| Exercise objective |
Please filter the listing below and copy out the lines that hold "nowrap".

-=-=-=-=-

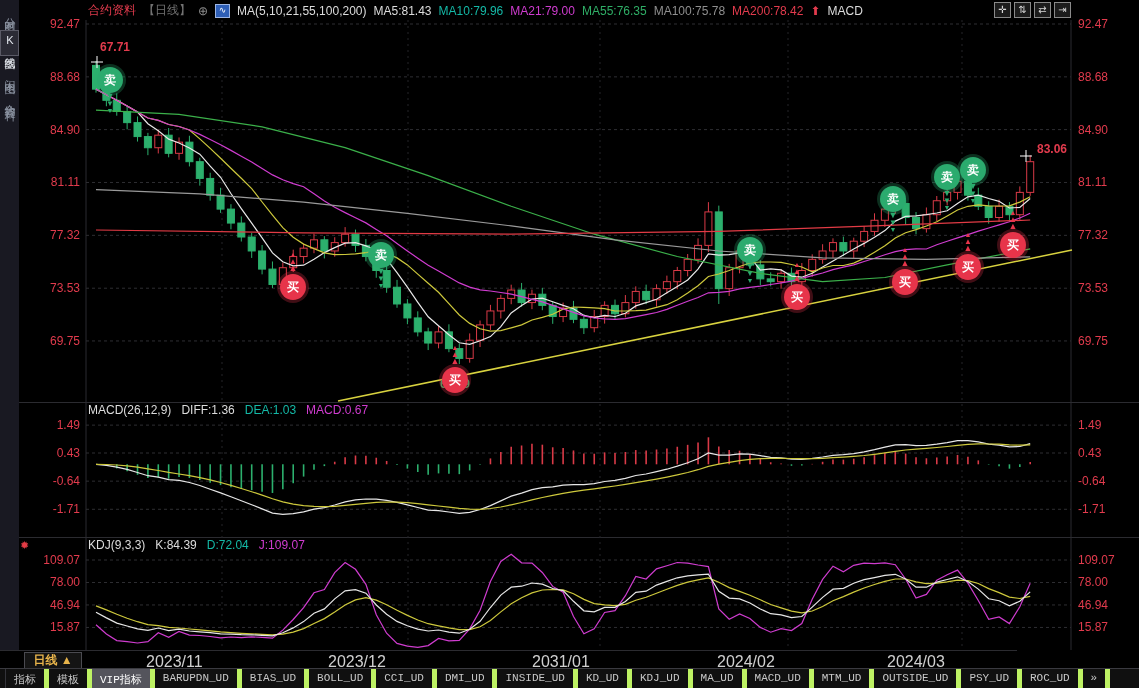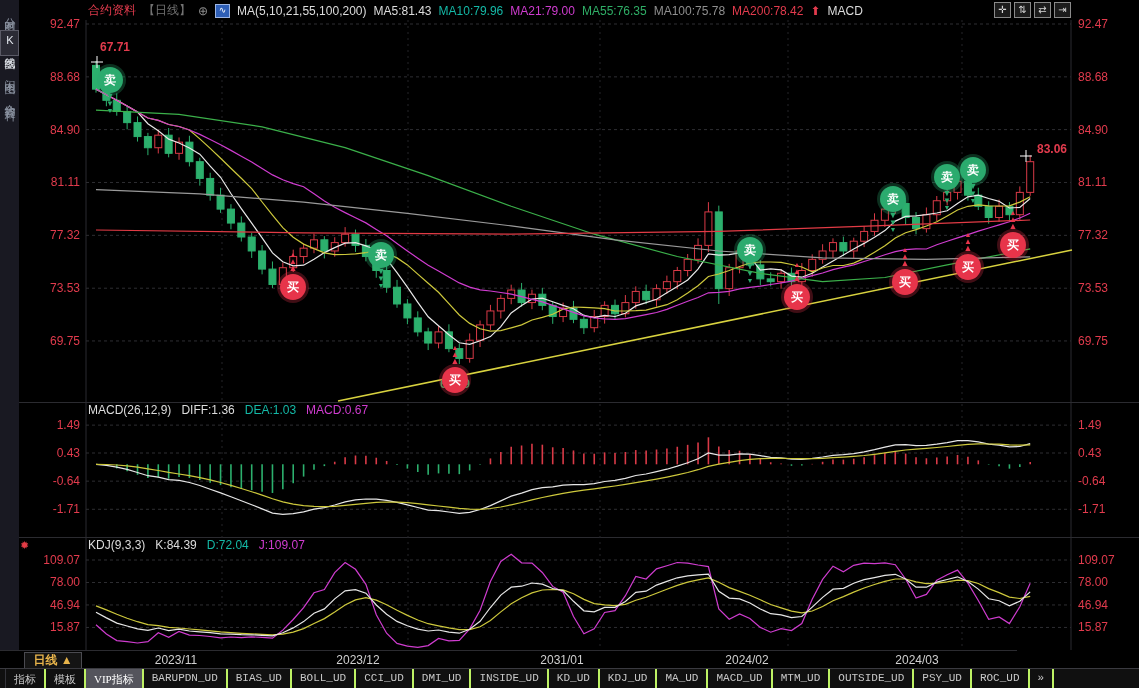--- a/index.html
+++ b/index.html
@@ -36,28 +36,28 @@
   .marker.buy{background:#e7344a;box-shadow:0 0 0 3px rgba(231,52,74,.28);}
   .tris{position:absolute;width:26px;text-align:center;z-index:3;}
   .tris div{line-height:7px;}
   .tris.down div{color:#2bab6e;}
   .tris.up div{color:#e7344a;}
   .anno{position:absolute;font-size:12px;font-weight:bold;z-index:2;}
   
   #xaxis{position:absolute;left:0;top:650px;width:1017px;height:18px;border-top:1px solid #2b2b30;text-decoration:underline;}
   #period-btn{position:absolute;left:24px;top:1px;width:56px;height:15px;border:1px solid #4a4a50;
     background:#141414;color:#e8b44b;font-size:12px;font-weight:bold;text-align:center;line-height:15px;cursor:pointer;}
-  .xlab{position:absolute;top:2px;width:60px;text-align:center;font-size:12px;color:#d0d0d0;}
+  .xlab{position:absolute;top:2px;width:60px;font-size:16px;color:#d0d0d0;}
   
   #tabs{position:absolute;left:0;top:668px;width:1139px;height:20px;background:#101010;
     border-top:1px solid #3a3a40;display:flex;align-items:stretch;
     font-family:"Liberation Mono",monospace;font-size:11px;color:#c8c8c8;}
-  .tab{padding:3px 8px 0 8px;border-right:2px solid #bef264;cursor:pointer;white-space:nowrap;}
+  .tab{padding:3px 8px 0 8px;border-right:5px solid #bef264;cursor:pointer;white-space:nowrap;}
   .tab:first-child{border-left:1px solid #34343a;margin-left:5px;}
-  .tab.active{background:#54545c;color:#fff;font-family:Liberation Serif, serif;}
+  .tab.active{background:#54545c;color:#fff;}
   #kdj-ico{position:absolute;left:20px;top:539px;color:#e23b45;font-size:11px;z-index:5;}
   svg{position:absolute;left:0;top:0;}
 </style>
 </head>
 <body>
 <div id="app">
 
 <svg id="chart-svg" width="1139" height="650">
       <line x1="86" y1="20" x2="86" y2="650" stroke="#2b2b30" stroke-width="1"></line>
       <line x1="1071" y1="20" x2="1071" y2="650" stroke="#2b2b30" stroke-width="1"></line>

-=-=-=-=-

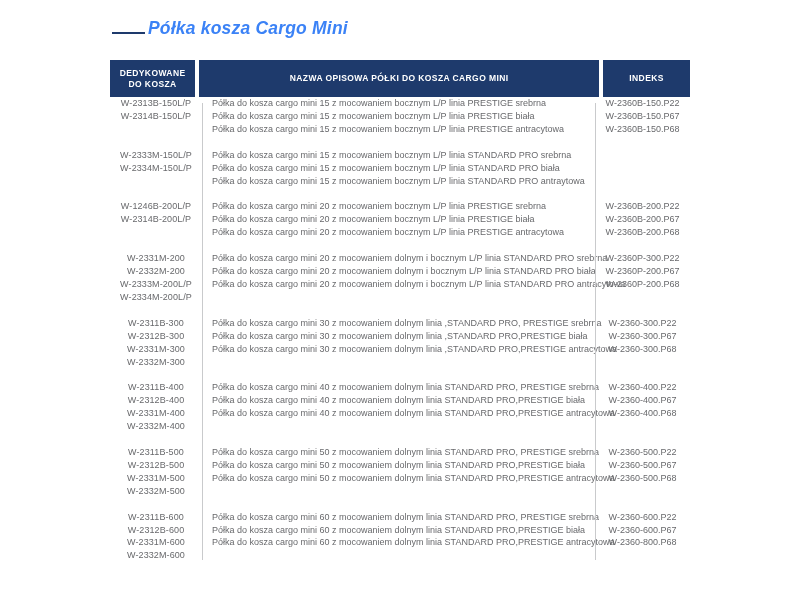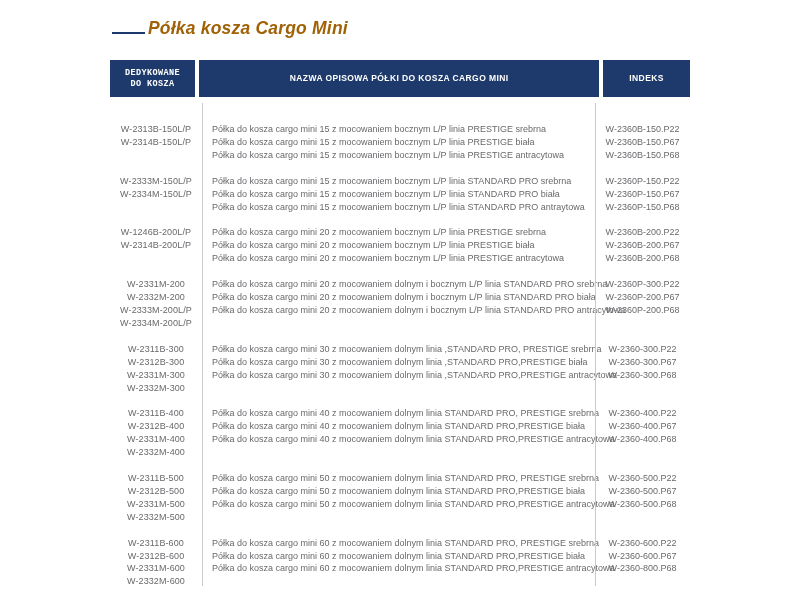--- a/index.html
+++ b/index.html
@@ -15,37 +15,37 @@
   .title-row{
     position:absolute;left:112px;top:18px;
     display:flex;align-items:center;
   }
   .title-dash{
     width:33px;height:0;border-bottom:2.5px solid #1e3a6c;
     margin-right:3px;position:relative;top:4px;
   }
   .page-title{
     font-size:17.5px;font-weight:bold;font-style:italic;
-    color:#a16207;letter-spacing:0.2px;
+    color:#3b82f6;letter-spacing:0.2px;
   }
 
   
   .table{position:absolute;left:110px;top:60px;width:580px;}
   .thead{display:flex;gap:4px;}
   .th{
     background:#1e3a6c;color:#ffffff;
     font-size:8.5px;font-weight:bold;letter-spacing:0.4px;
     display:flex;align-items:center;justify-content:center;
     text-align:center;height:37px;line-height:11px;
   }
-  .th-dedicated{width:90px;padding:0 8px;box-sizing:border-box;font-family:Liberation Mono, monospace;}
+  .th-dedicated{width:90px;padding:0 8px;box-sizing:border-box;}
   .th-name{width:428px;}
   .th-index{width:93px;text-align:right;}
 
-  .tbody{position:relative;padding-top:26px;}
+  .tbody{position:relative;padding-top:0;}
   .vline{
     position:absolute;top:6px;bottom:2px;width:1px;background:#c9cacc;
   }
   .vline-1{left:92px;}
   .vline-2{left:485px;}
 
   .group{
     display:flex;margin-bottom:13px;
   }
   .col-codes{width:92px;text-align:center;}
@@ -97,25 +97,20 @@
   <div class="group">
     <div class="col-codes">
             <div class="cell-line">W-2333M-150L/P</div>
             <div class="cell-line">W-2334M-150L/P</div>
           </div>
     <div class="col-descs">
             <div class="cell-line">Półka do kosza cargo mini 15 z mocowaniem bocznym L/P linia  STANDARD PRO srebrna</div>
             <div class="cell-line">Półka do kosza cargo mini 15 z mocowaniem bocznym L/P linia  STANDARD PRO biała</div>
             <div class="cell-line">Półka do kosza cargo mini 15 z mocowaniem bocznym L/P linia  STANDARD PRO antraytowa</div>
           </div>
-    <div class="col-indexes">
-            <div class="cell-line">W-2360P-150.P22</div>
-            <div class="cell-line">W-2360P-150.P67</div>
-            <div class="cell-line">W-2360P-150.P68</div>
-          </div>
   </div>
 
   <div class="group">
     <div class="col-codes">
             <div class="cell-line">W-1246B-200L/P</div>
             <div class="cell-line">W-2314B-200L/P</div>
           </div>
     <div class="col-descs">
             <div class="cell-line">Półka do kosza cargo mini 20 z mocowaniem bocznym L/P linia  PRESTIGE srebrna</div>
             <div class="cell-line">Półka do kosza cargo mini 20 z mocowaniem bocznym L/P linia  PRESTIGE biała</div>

-=-=-=-=-

| Answer box |
-  .tab{padding:3px 8px 0 8px;border-right:2px solid #bef264;cursor:pointer;white-space:nowrap;}
+  .tab{padding:3px 8px 0 8px;border-right:5px solid #bef264;cursor:pointer;white-space:nowrap;}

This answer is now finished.